22 February 2022
Vietnamese food is an easy place to start when it comes to low carb diets. There are a variety of popular dishes with the word "pho" in them, and they're all delicious. They're also very comforting because of the rich and savory broth, which is a staple of Vietnamese cuisine. Vietnamese food is notoriously carb-heavy, with rice the main carbohydrate that accompanies most meals. When you're on a low carb diet, you have to be especially careful in avoiding obvious carbs. For example, any dish that has noodles in it is off limits. The same goes for anything made with rice (think Pho).
However, there are still plenty of dishes that are low carb. These include vermicelli or rice paper rolls (bun) and any dish that is served with lettuce or bean sprouts (avoiding lettuce and bean sprouts will also help you reduce calories and fat in your diet). The trick here is to substitute something relatively low carb for something high in carbs.
Vietnamese cuisine has a reputation for being heavy, but it's not all about greasy meats and starchy side dishes. In fact, many of the dishes are more savory and lighter than you might expect. The dumplings and vermicelli bowls are hearty enough to stand up to a hot sauce or some fish sauce (the condiment made from fermented fish).
Vietnamese food is also easy to make at home and inexpensive. For example, one of my favorite Vietnamese recipes is shrimp and vermicelli with lime. It's only $3.95 per person and takes half an hour to make.
More and more people are eating "low carb" diets. As a result, there are a growing number of Vietnamese restaurants popping up in major U.S. cities.
Some low-carb dieters cut out carbs entirely, claiming that eating them triggers insulin spikes that lead to fat storage and weight gain. Others eat fewer carbs but don't eliminate them completely they just reduce the total amount they consume per day.
In spite of this, the term "low carb" is a bit misleading there's no such thing as a completely low-carb diet.
The low-carb craze isn't limited to the U.S., either it's happening worldwide as people look for a quick fix to their weight problems.
Vietnamese food fits well into this trend, because it's generally high in carbohydrates, with rice being a staple as well as vegetables like cucumber and daikon radish.
In fact, Vietnamese cuisine is so carbohydrate-heavy that it can harm your health if you eat too much at one sitting that's why some people prefer to order food in small portions or eat only at lunchtime (or skip dinner altogether).

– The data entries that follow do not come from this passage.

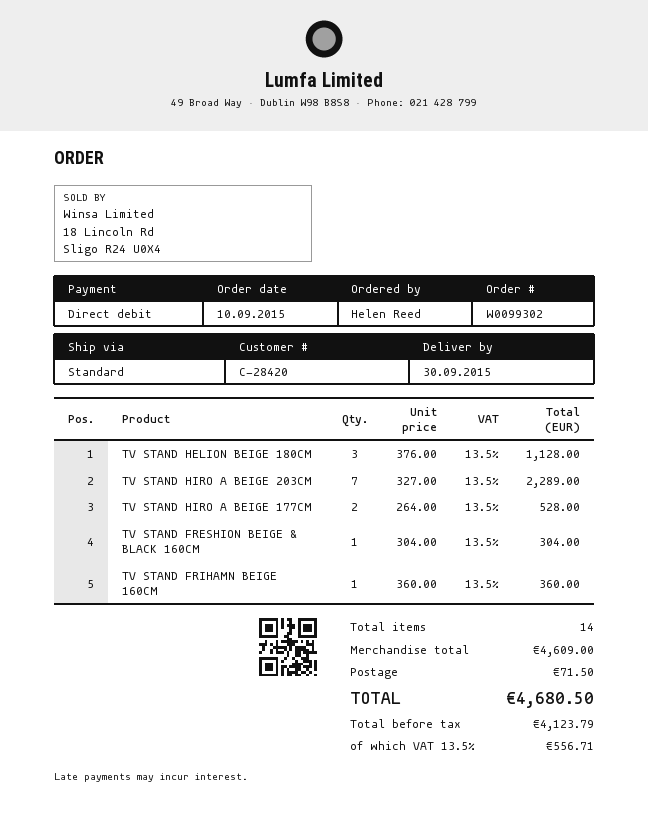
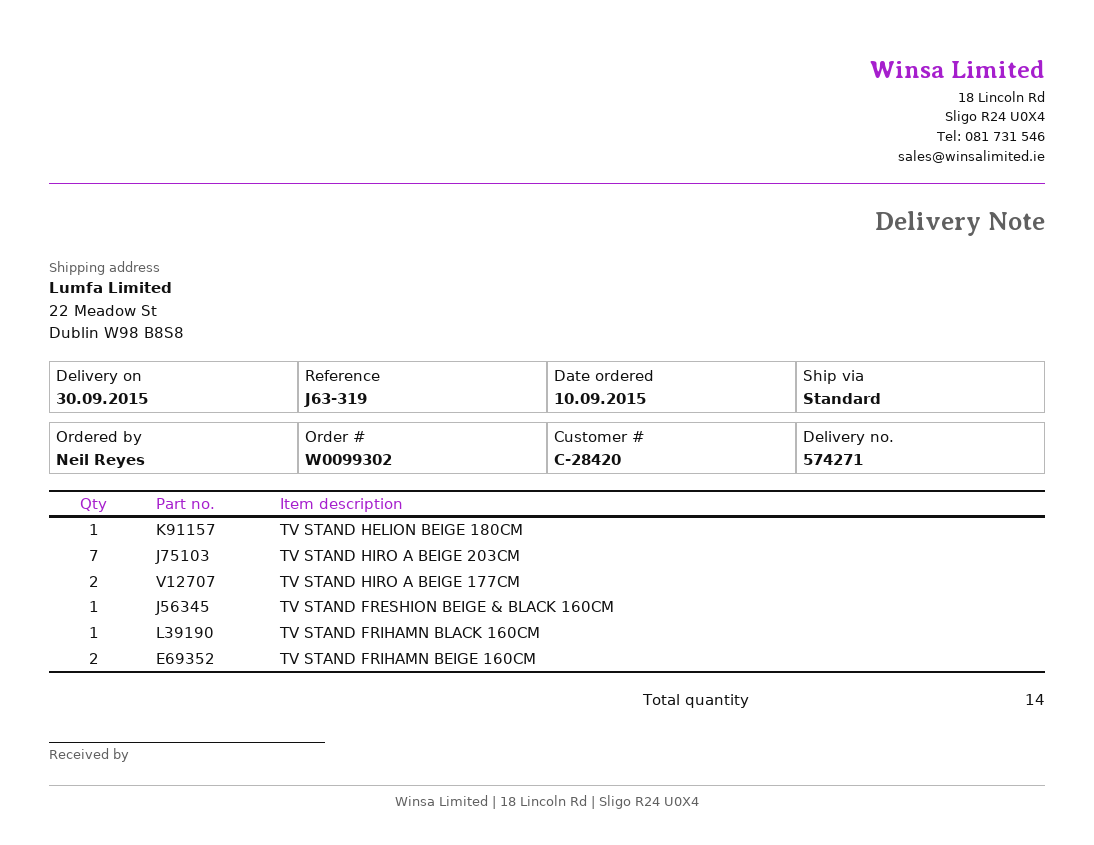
ordered by: Helen Reed -> Neil Reyes
TV STAND HELION BEIGE 180CM: 3 -> 1
TV STAND FRIHAMN BEIGE 160CM: 1 -> 2
TV STAND FRIHAMN BLACK 160CM: none -> 1

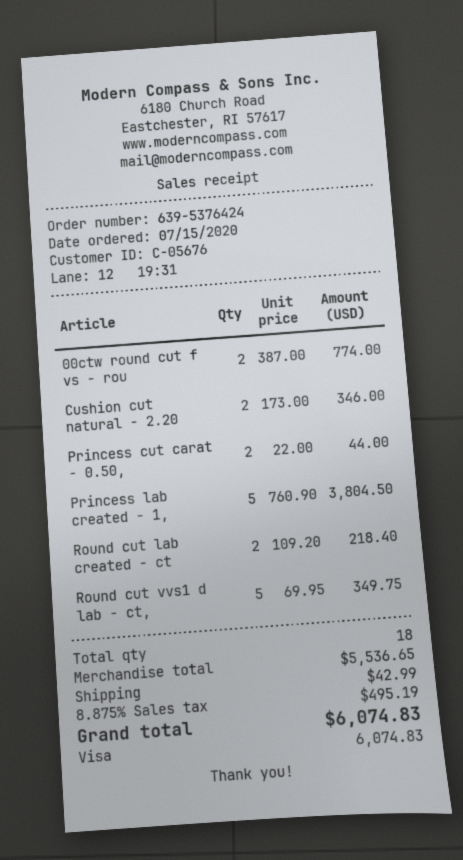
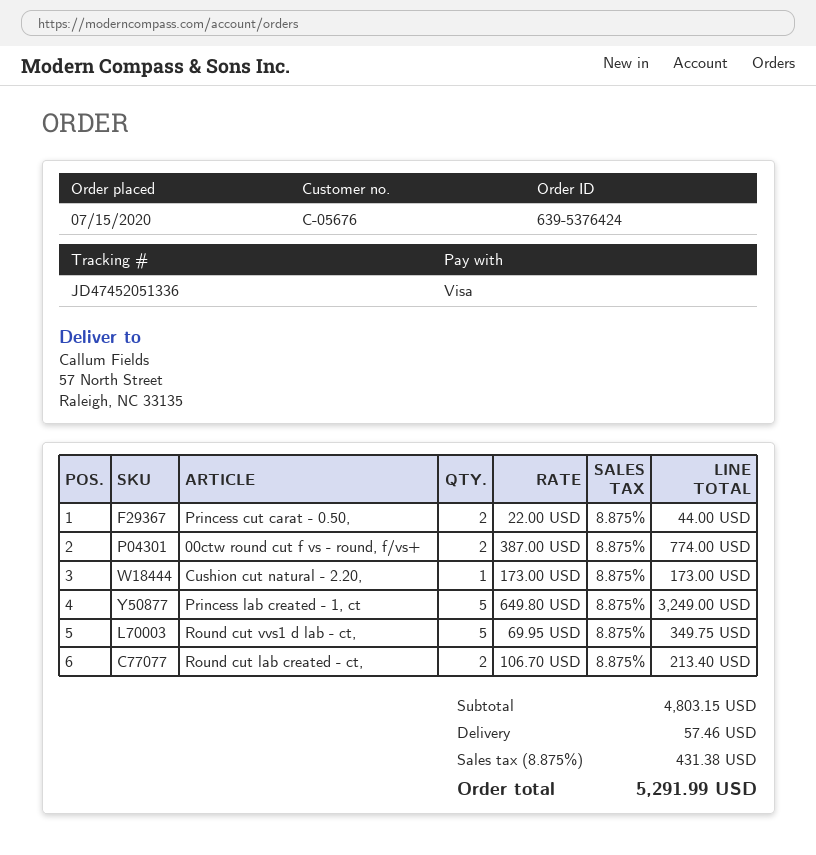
Cushion cut natural - 2.20: 2 x 173.00 = 346.00 -> 1 x 173.00 = 173.00
Princess lab created - 1,: 5 x 760.90 = 3804.50 -> 5 x 649.80 = 3249.00
Round cut lab created - ct: 2 x 109.20 = 218.40 -> 2 x 106.70 = 213.40
subtotal: 5536.65 -> 4803.15
shipping: 42.99 -> 57.46
tax: 8.875% = 495.19 -> 8.875% = 431.38
total: 6074.83 -> 5291.99

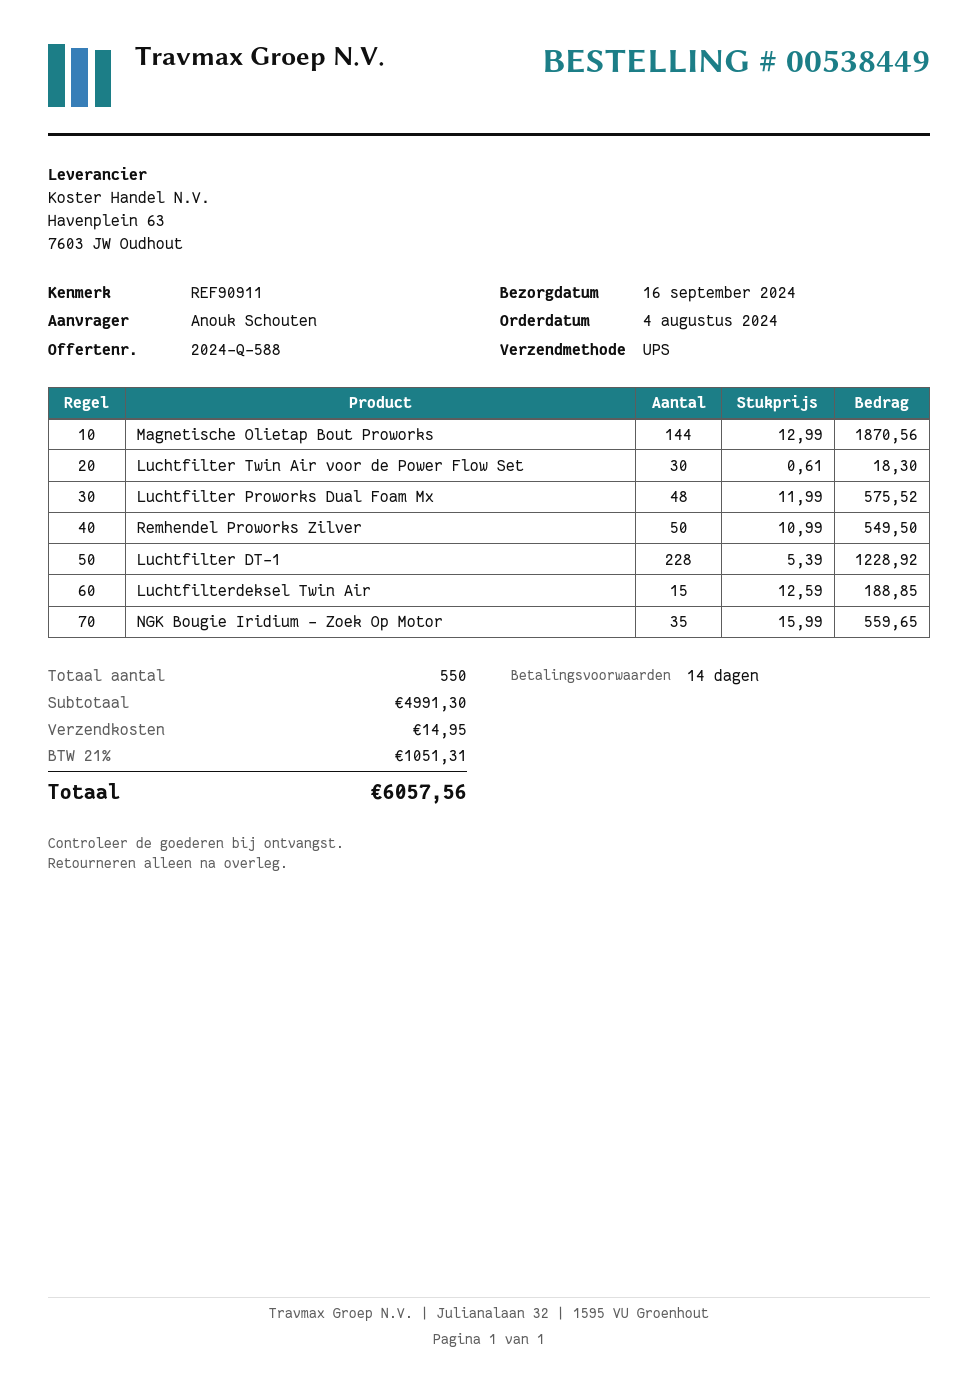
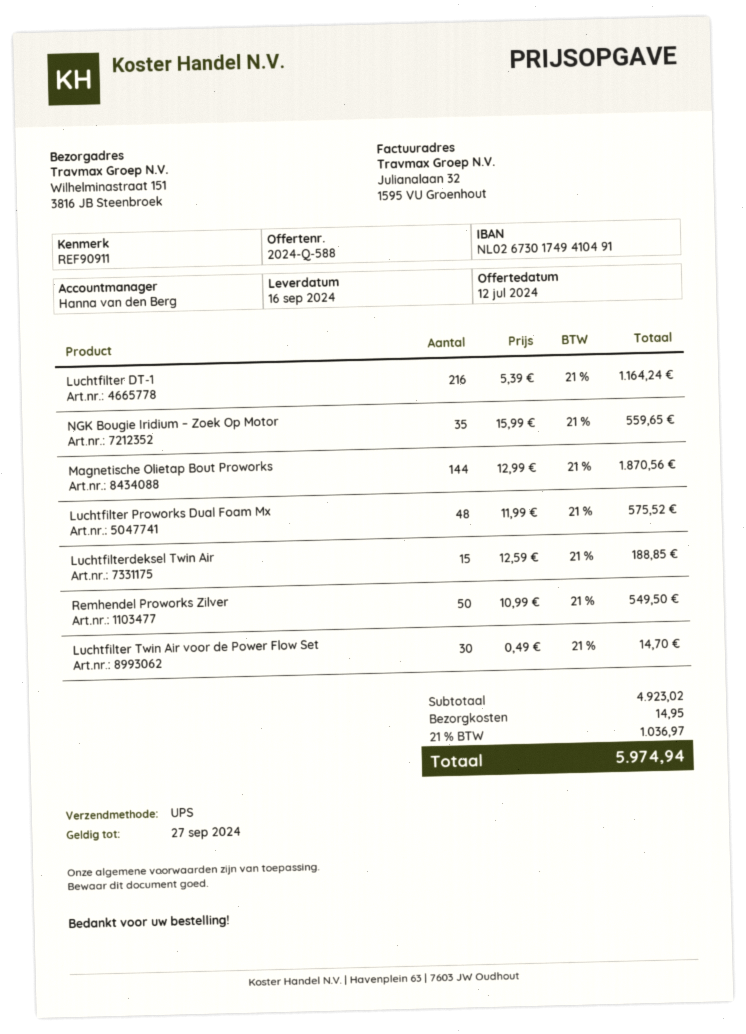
Luchtfilter Twin Air voor de Power Flow Set: 30 x 0.61 = 18.30 -> 30 x 0.49 = 14.70
Luchtfilter DT-1: 228 x 5.39 = 1228.92 -> 216 x 5.39 = 1164.24
subtotal: 4991.30 -> 4923.02
tax: 21% = 1051.31 -> 21% = 1036.97
total: 6057.56 -> 5974.94

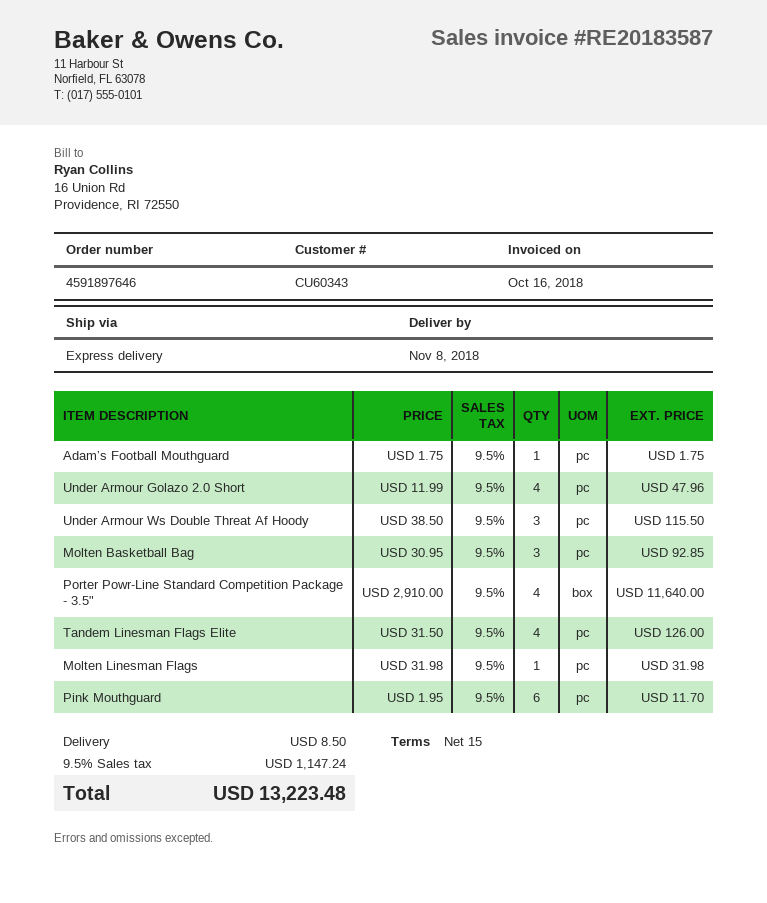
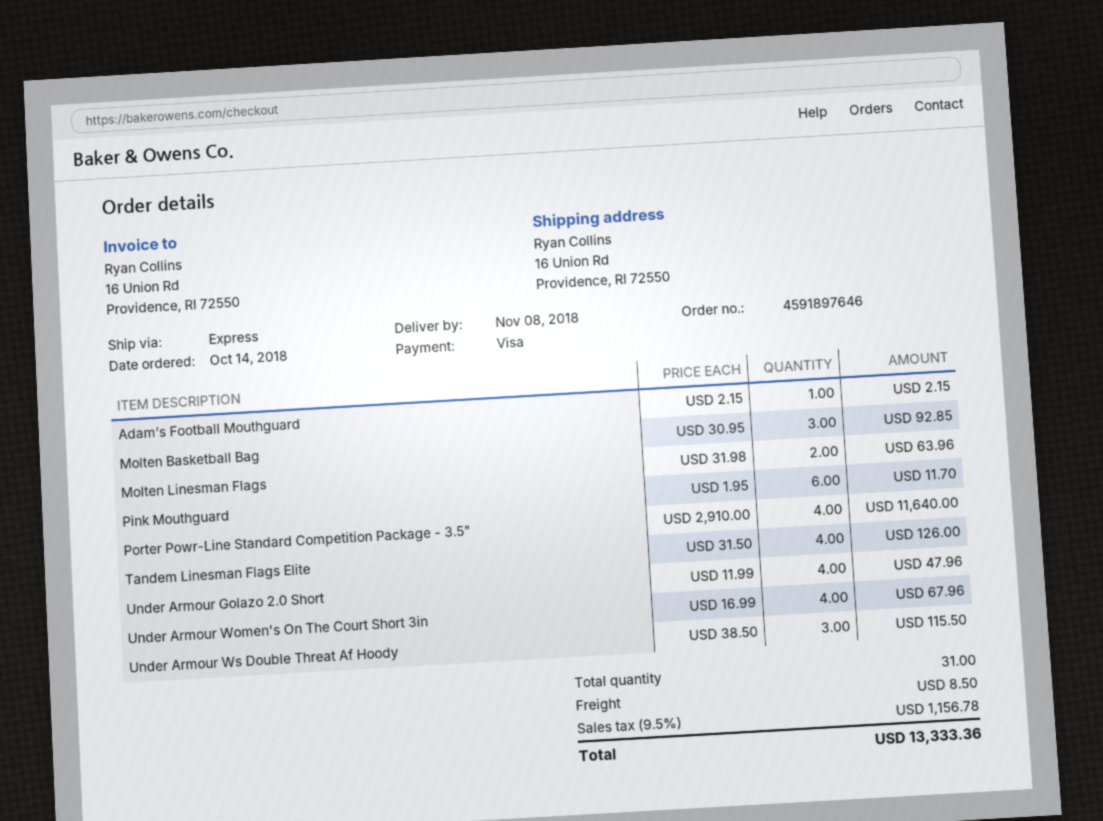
Adam’s Football Mouthguard: 1 x 1.75 = 1.75 -> 1 x 2.15 = 2.15
Molten Linesman Flags: 1 x 31.98 = 31.98 -> 2 x 31.98 = 63.96
Under Armour Women's On The Court Short 3in: none -> 4 x 16.99 = 67.96
tax: 9.5% = 1147.24 -> 9.5% = 1156.78
total: 13223.48 -> 13333.36

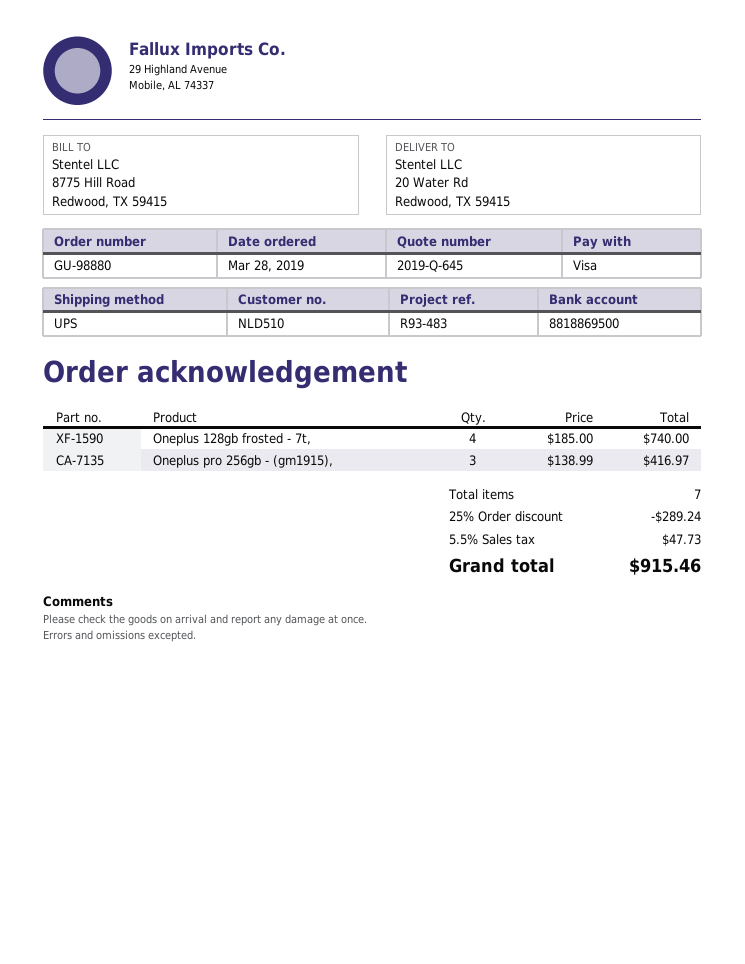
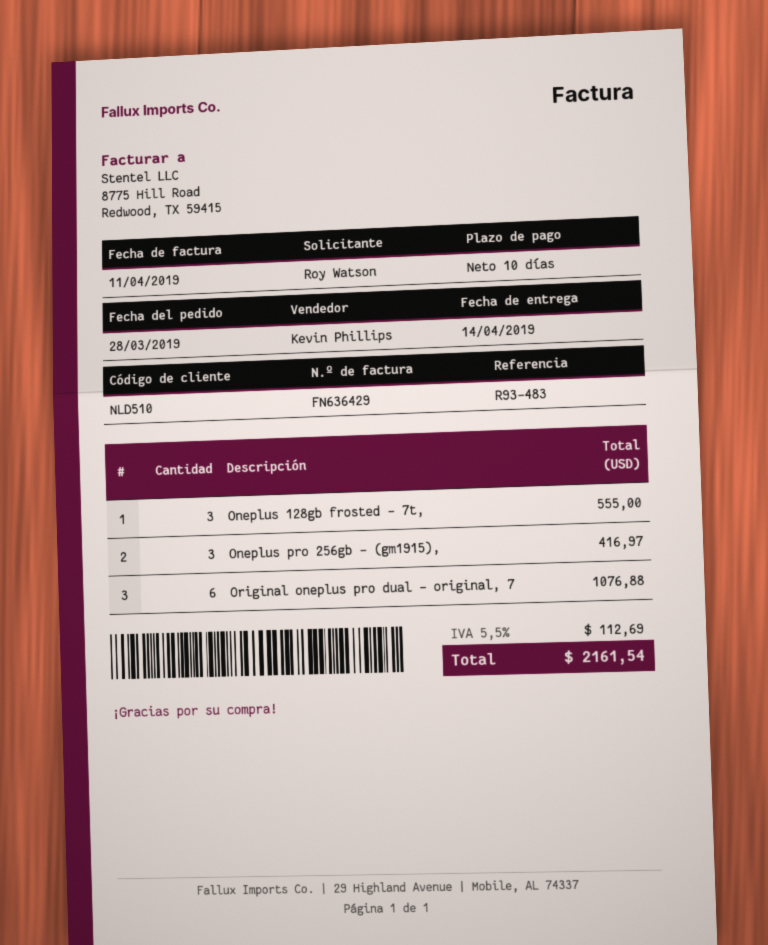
Oneplus 128gb frosted - 7t,: 4 for 740.00 -> 3 for 555.00
Original oneplus pro dual - original, 7: none -> 6 for 1076.88
discount: 25% = 289.24 -> none
tax: 5.5% = 47.73 -> 5.5% = 112.69
total: 915.46 -> 2161.54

Vietnamese food is often referred to as "the poor man's version of French cuisine." While this might be an exaggeration, it's true that the ingredients are readily available in most Asian grocery stores and many home cooks credit this cuisine for their ability to create a wide variety of flavorful dishes at a very low cost.
When it comes to Vietnamese food, the key components and flavors are rice, fresh herbs and a pungent fish sauce called nuoc mam. When you combine these elements with some pork and beef, you end up with a spicy, aromatic dish that's both easy to prepare and really delicious.
The three main components of Vietnamese food are rice noodles, herbs and meat. The rice noodles are light, chewy and have the texture of angel hair pasta. They're cooked in water until they're soft and then tossed with a bit of oil so they don't stick together.